Causation est ainsi considéré comme l’actualisation des potentiels. L’ordre de toutes les opérations cosmiques est déduit de l’ordre et les relations des reals neutres intérieure inhérente. Les relations sont conçues comme les fonctions de ces reals, avec lesquels ils sont métaphysiquement identiques. Prakriti est considéré comme l’état hypothétique des conditions potentielles pures de ces reals.

On suppose que cet état pur potentiel se décompose en un état qui peut être considéré comme la substance de l’esprit cosmique. Cela s’individualise en partie les esprits individuels, et se développe en partie dans l’espace, à partir de ce dans la matière potentielle, et plus tard dans la matière brute réelle des atomes.

Les esprits individués évoluent d’eux-mêmes les différentes fonctions sensorielles et conatives et les fonctions de synthèse et d’analyse appelé manas. Ils se révèlent également dans les plans ou des personnalités des individus psychiques.

Il est évident que les complexes formés à partir des reals neutres tirent leur sens et fonctionnant grâce à une référence à l’autre ou les autres, pour la manifestation de laquelle ils coopèrent ensemble. Cette référence autre- des reals (gunas) est leur téléologie inhérente. Mais ces références Autre- doivent avoir une limite, si une régression infinie doit être évitée.

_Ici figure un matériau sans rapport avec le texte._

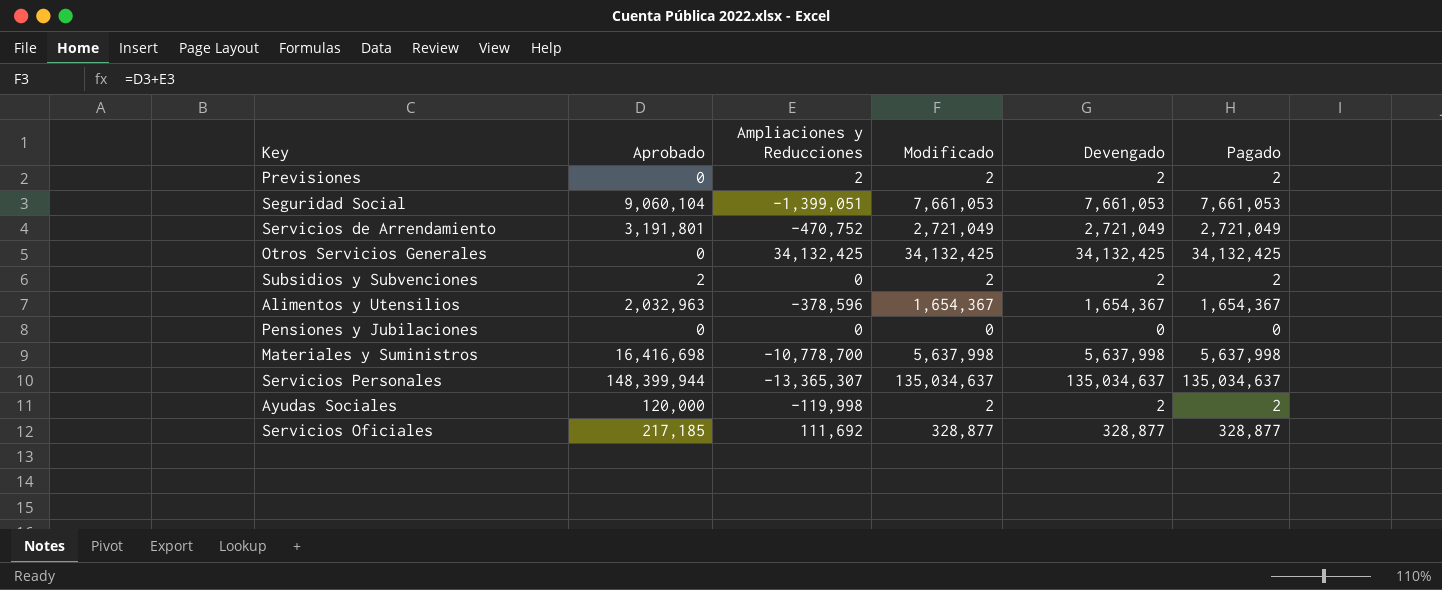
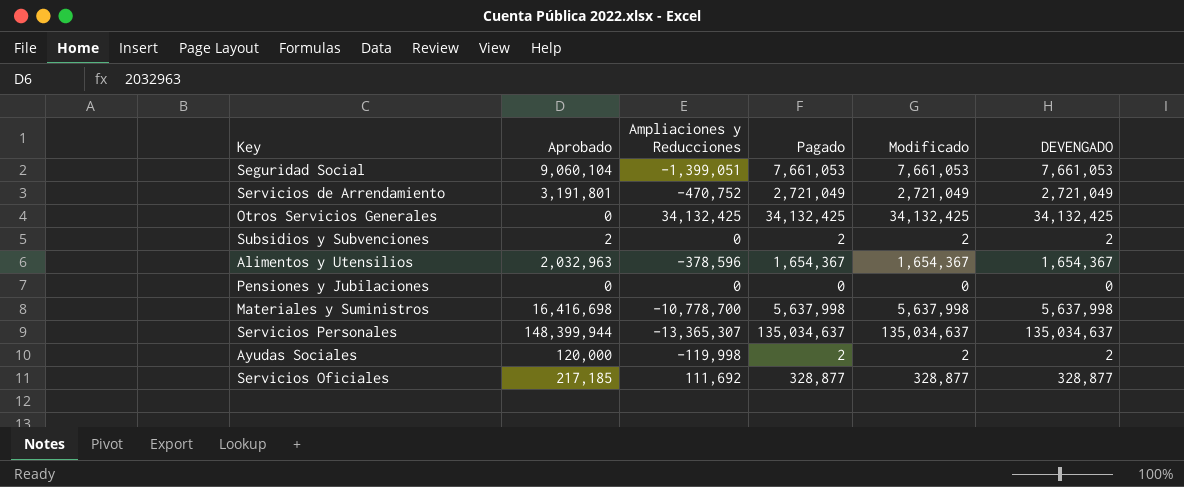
column Pagado | position: 6 -> 4
column name: Devengado -> DEVENGADO
row Previsiones: 0 | 2 | 2 | 2 | 2 -> none

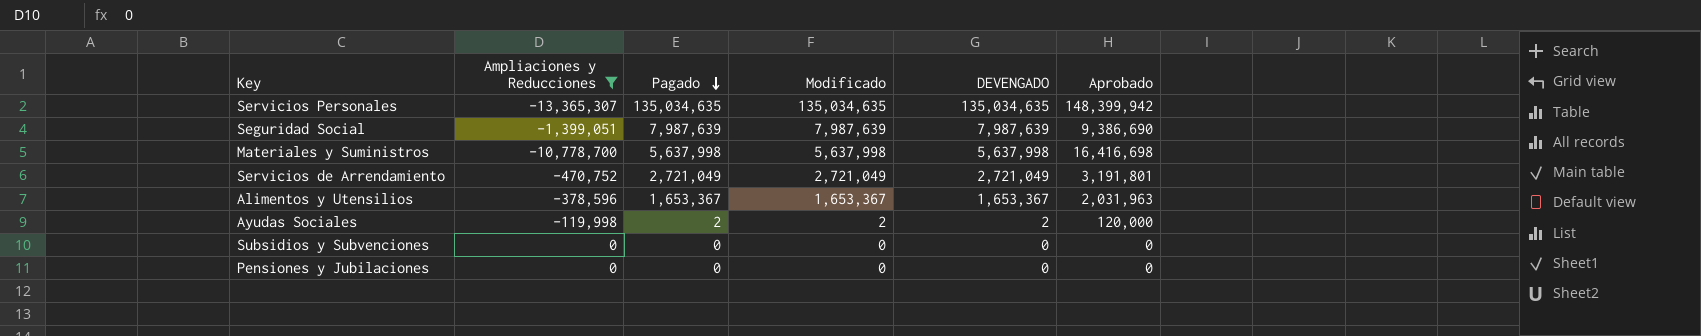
filter: none -> Ampliaciones y Reducciones <= 0
row order: none -> Pagado descending
column Aprobado | position: 2 -> 6
Servicios Personales | Pagado: 135,034,637 -> 135,034,635
Servicios Personales | Modificado: 135,034,637 -> 135,034,635
Servicios Personales | DEVENGADO: 135,034,637 -> 135,034,635
Servicios Personales | Aprobado: 148,399,944 -> 148,399,942
Seguridad Social | Pagado: 7,661,053 -> 7,987,639
Seguridad Social | Modificado: 7,661,053 -> 7,987,639
Seguridad Social | DEVENGADO: 7,661,053 -> 7,987,639
Seguridad Social | Aprobado: 9,060,104 -> 9,386,690
Alimentos y Utensilios | Pagado: 1,654,367 -> 1,653,367
Alimentos y Utensilios | Modificado: 1,654,367 -> 1,653,367
Alimentos y Utensilios | DEVENGADO: 1,654,367 -> 1,653,367
Alimentos y Utensilios | Aprobado: 2,032,963 -> 2,031,963
Subsidios y Subvenciones | Pagado: 2 -> 0
Subsidios y Subvenciones | Modificado: 2 -> 0
Subsidios y Subvenciones | DEVENGADO: 2 -> 0
Subsidios y Subvenciones | Aprobado: 2 -> 0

D’une manière générale, on peut dire que les deux grands groupes, le psychique et le physique, travaillent ensemble en référence mutuelle. On suppose donc qu’il existe un élément unrelational, appelé Purusha, une conscience pure qui préside à tout esprit individué. En référence à ce non – phénomènes psychiques conscients atteignent leur sens final que les phénomènes conscients.

Toute l’histoire des phénomènes conscients atteint son dernier objectif métaphysique dans l’auto-annulation, par une rétroversion de référence ultime du purusha vers le principe ultime de la conscience, par laquelle l’autre référence financière au purusha cesse.

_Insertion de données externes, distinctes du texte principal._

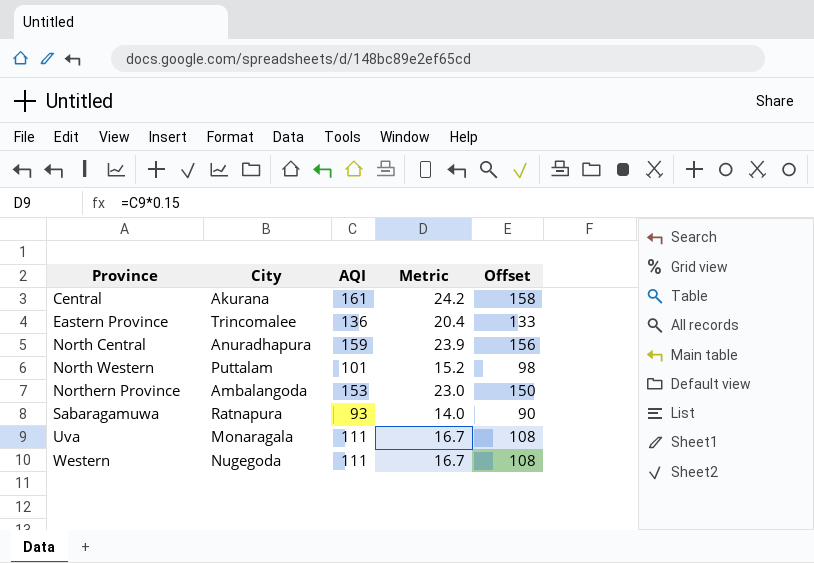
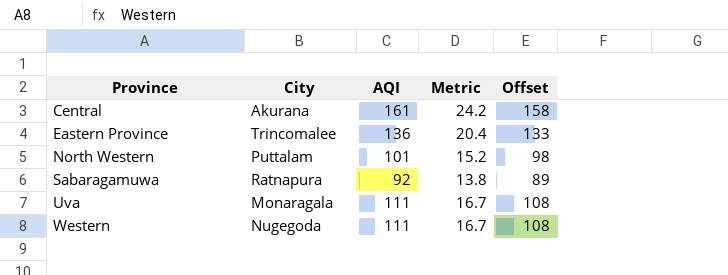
row North Central: Anuradhapura | 159 | 23.9 | 156 -> none
row Northern Province: Ambalangoda | 153 | 23.0 | 150 -> none
Sabaragamuwa | AQI: 93 -> 92
Sabaragamuwa | Metric: 14.0 -> 13.8
Sabaragamuwa | Offset: 90 -> 89

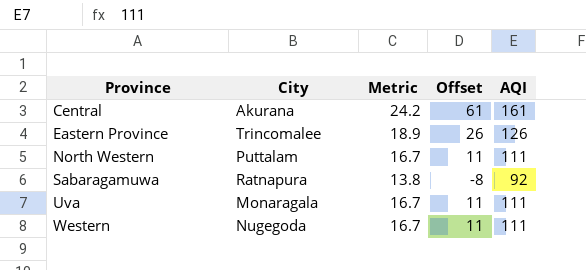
column Offset | formula: [AQI] - 3 -> [AQI] - 100
column AQI | position: 3 -> 5
Eastern Province | Metric: 20.4 -> 18.9
Eastern Province | AQI: 136 -> 126
North Western | Metric: 15.2 -> 16.7
North Western | AQI: 101 -> 111

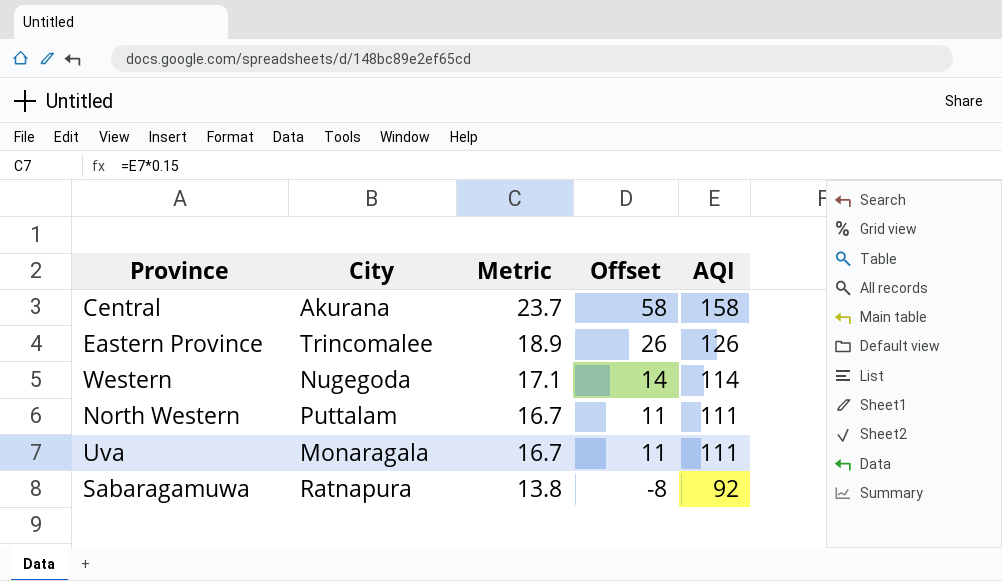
row order: Province ascending -> Metric descending
Central | Metric: 24.2 -> 23.7
Central | Offset: 61 -> 58
Central | AQI: 161 -> 158
Western | Metric: 16.7 -> 17.1
Western | Offset: 11 -> 14
Western | AQI: 111 -> 114

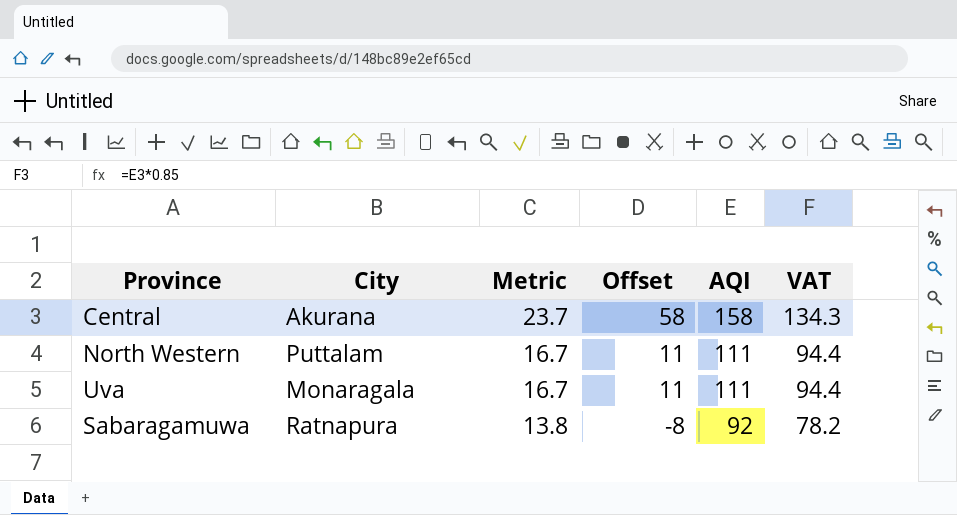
column VAT | formula: none -> [AQI] * 0.85
row Eastern Province: Trincomalee | 18.9 | 26 | 126 -> none
row Western: Nugegoda | 17.1 | 14 | 114 -> none

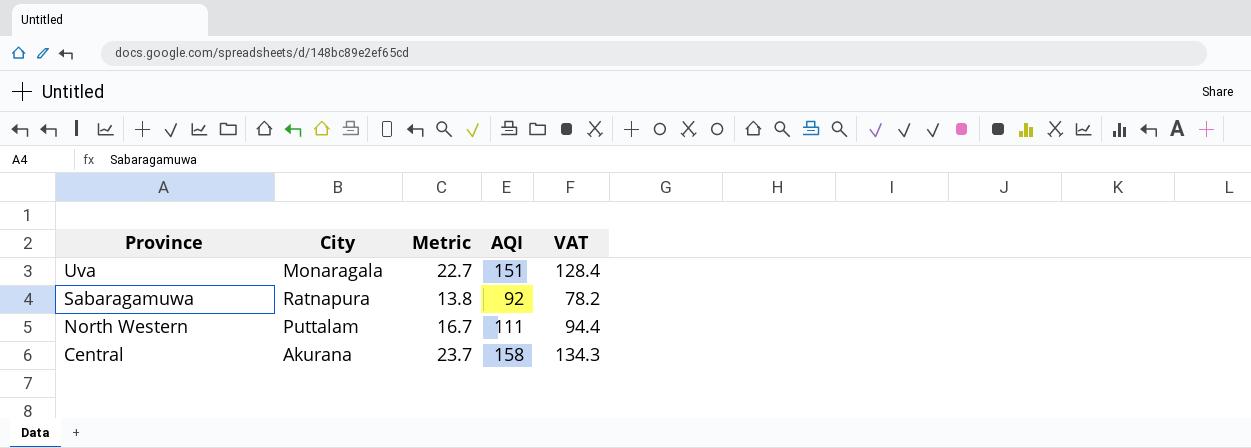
row order: Metric descending -> Province descending
column Offset | formula: [AQI] - 100 -> none
Uva | Metric: 16.7 -> 22.7
Uva | AQI: 111 -> 151
Uva | VAT: 94.4 -> 128.4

Il doit y avoir une étape dans laquelle les autres références positives se terminent dans l’auto-référence, de sorte que le lien ultime de la manifestation ou psychique de la personnalité avec le purusha cesseront. Cette cessation de l’histoire de toutes les marques d’avion psychiques individuels, son point culminant et est considéré comme une libération métaphysique finale du purusha associé à ce plan psychique individuel. Il y a autant de purushas comme il y a des plans psychiques. Le purusha est considéré comme le principe de la conscience sans rapport avec ses collègues purushas et également à tous les complexes des reals neutres.

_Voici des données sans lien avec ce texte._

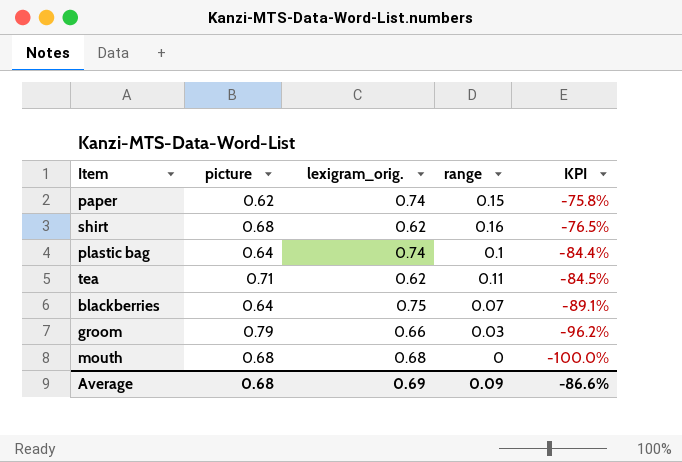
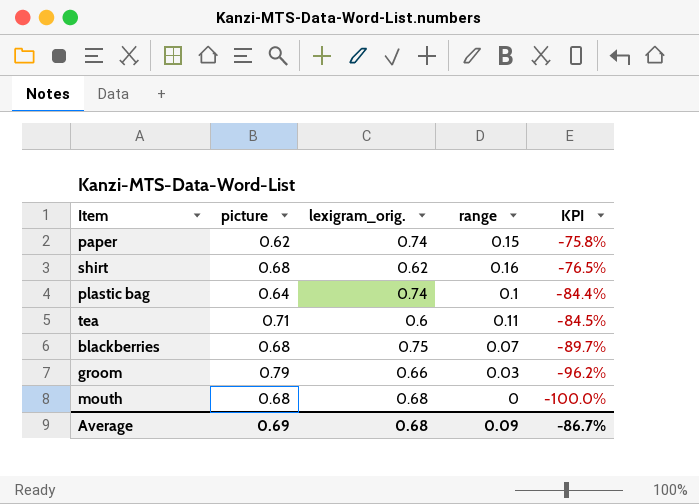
tea | lexigram_orig.: 0.62 -> 0.6
blackberries | picture: 0.64 -> 0.68
blackberries | KPI: -89.1% -> -89.7%
Average | picture: 0.68 -> 0.69
Average | lexigram_orig.: 0.69 -> 0.68
Average | KPI: -86.6% -> -86.7%

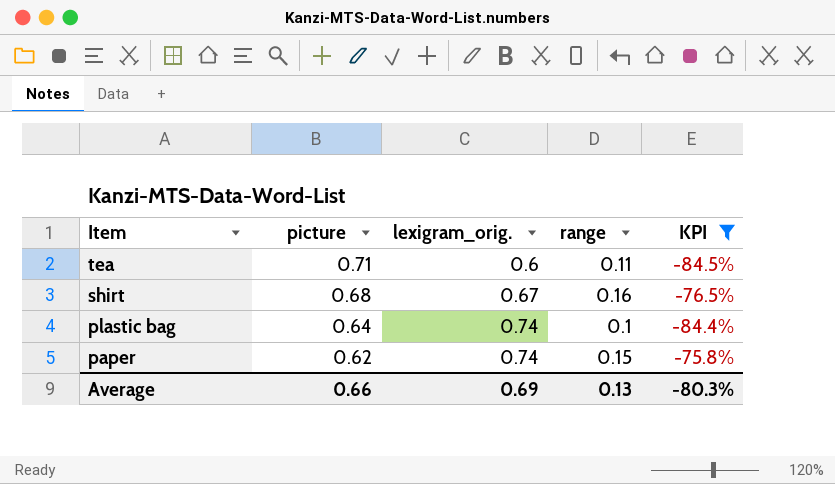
filter: none -> KPI >= -84.5%
row order: KPI descending -> Item descending
shirt | lexigram_orig.: 0.62 -> 0.67
Average | picture: 0.69 -> 0.66
Average | lexigram_orig.: 0.68 -> 0.69
Average | range: 0.09 -> 0.13
Average | KPI: -86.7% -> -80.3%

Il a déjà été dit que l’espace est dérivé comme une modification des réels. Le temps doit être considéré comme ayant un transcendantale et un aspect phénoménal. Sous l’ancien, le temps est identique avec le mouvement inhérent aux reals guna et en tant que tel, il est même avant l’espace.

Dans ce dernier aspect, qui est le temps mesurable, et comme avant et après, il est de construction mentale dans lequel l’unité de mesure finale est considérée comme le temps pris par un atome de traverser sa propre dimension de l’espace.

Comme tous les objets imaginables dans le monde sont des produits des reals guna, et puisqu’il n’y a pas d’autre agent, les reals guna détiennent en eux-mêmes d’une manière potentielle toutes les choses du monde, qui se manifestent d’abord dans les catégories émergentes de la personnalité cosmique, ego, les onze sens, cinq types de matière potentielle, et cinq types de matière réelle. Ceux-ci forment ensemble les vingt-cinq catégories de l’énumération dont le système Sankhya est censé avoir tiré son nom, ce qui signifie la numération ou de comptage.